In Italia aumenta il consumo di cibo pronto
Uno studio condotto in Molise, dal gruppo diretto da Licia Iacoviello presso il Dipartimento di epidemiologia e prevenzione dell’IRCCS Neuromed di Pozzilli (IS), ha osservato per 12 anni oltre 22.000 persone nell’ambito del Progetto epidemiologico prospettico Moli-sani. I risultati, pubblicati sul British Medical Journal, dimostrano come le abitudini alimentari siano associate al rischio di mortalità. Sono stati presi in considerazione sia gli aspetti nutrizionali sia quelli legati al grado di trasformazione dei cibi.
“I nostri risultati” spiega Marialaura Bonaccio, prima autrice dell’articolo “confermano che il consumo di alimenti di scarsa qualità nutrizionale o di cibi ultraprocessati aumenta in modo rilevante il rischio di mortalità, in particolare per le malattie cardiovascolari ma anche per i tumori”. Più del contenuto nutrizionale della dieta, è il grado di lavorazione industriale dei suoi componenti a incidere maggiormente sul rischio di mortalità. “Oltre l’80 per cento degli alimenti – continua l’esperta – classificati come non salutari dal cosiddetto Nutri-Score è anche ultraprocessato (Nutri-Score è un’etichetta nutrizionale promossa dall’Unione europea e che non è ancora obbligatoria in Italia). I risultati ottenuti suggeriscono dunque che il rischio di mortalità aumenti non solo per la bassa qualità nutrizionale di alcuni prodotti, ma anche per la loro eccessiva elaborazione”.
Quali sono i cibi ultraprocessati
Gli esperti della Harvard Medical School hanno spiegato la differenza tra i diversi gradi di lavorazione dei cibi. Il cibo è considerato non processato o minimamente processato quando si presenta integro. In altre parole, è così come è presente in natura o con solo pochi cambiamenti rispetto al suo stato originario. Carote e mele sono solo alcuni esempi. Un grado di lavorazione comune, invece, consiste nella cottura e nell’aggiunta di sale o olio. Se ciò avviene industrialmente, come per esempio con i legumi in scatola, i cibi sono detti processati.

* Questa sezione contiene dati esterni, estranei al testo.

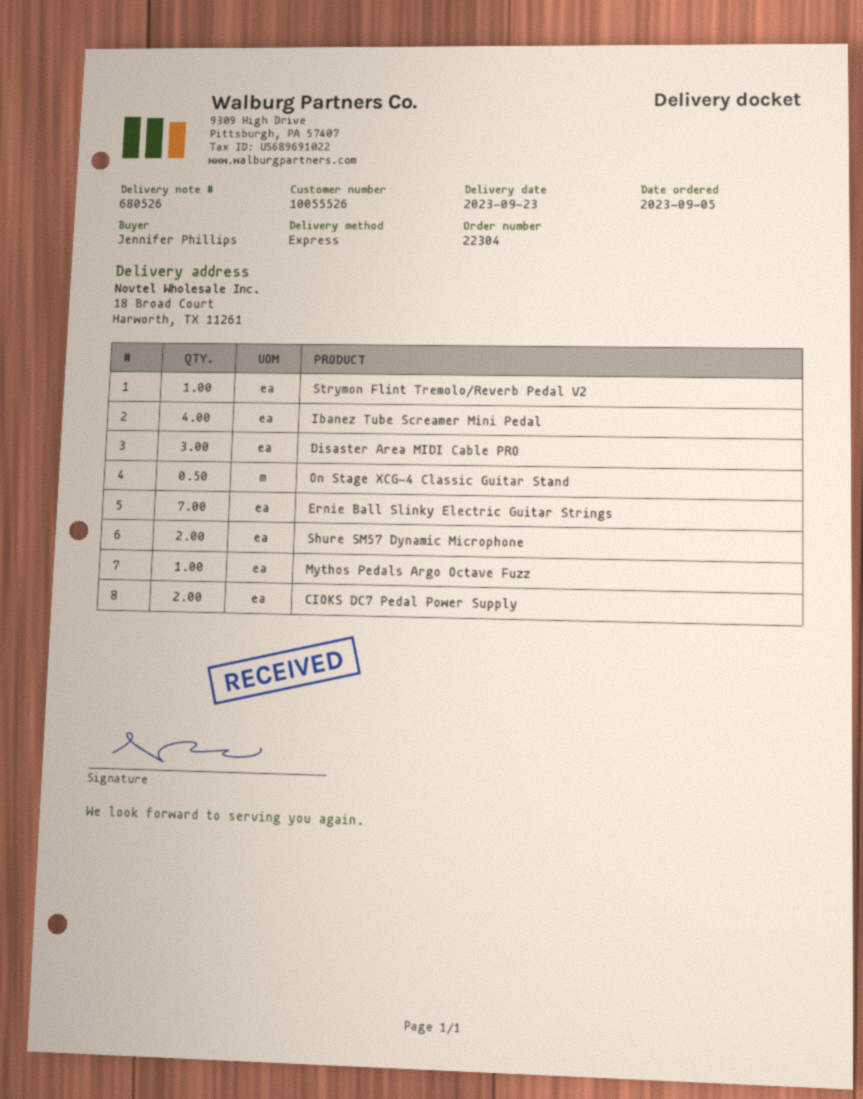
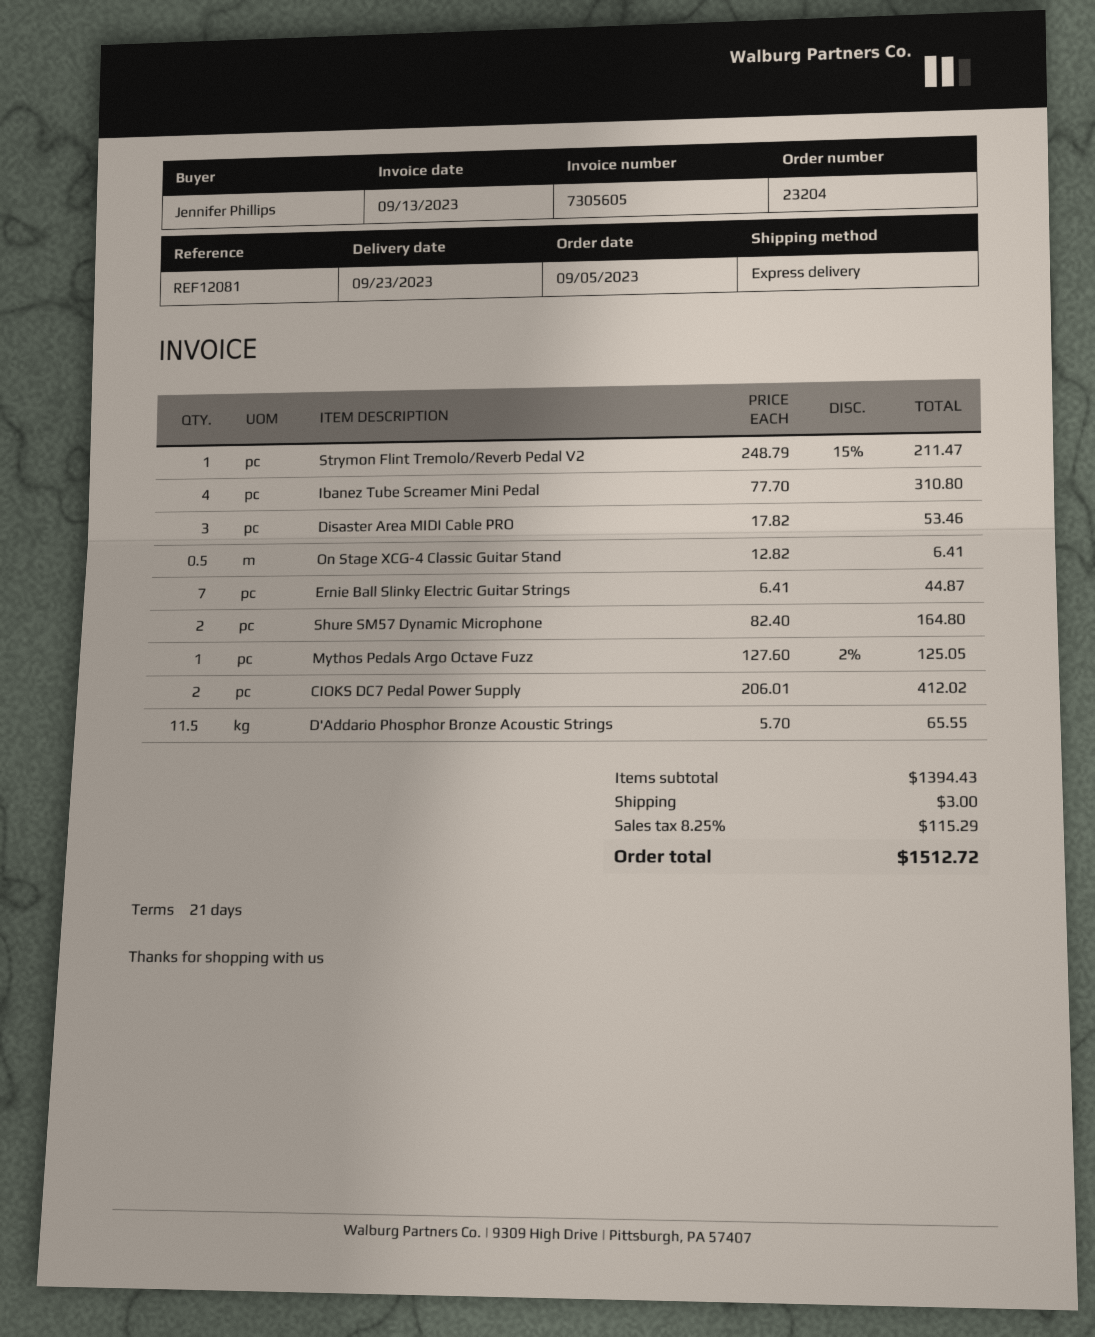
order number: 22304 -> 23204
D'Addario Phosphor Bronze Acoustic Strings: none -> 11.5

I cibi ultraprocessati contengono, invece, molti ingredienti aggiunti (sale, zucchero, coloranti, additivi ecc…). Spesso sono prodotti dall’elaborazione di sostanze (grassi, amidi eccetera) estratte da alimenti più semplici. Fanno parte dei cibi ultraprocessati molti piatti pronti e surgelati, le bevande zuccherate, i prodotti in vendita nei “fast-food” e molti snack confezionati (dolci o salati). In alcuni casi sono ultraprocessati anche alimenti erroneamente considerati salutari, come i cereali per la colazione, gli yogurt dolci alla frutta o i cracker.
“Questi alimenti sono in genere ricchi di zuccheri aggiunti, grassi e amido raffinato che alterano la composizione del microbiota intestinale, ovvero i microrganismi che colonizzano il nostro intestino, contribuendo tra l’altro all’aumento di peso e all’obesità” scrivono i ricercatori, autori del primo articolo, che hanno condotto la ricerca negli Stati Uniti. Riconoscere i cibi ultraprocessati non è sempre facile, ma leggere l’etichetta riportata sulla confezione può essere di grande aiuto. Più si allunga la lista degli ingredienti maggiore è la probabilità che sia stato lavorato o ultralavorato.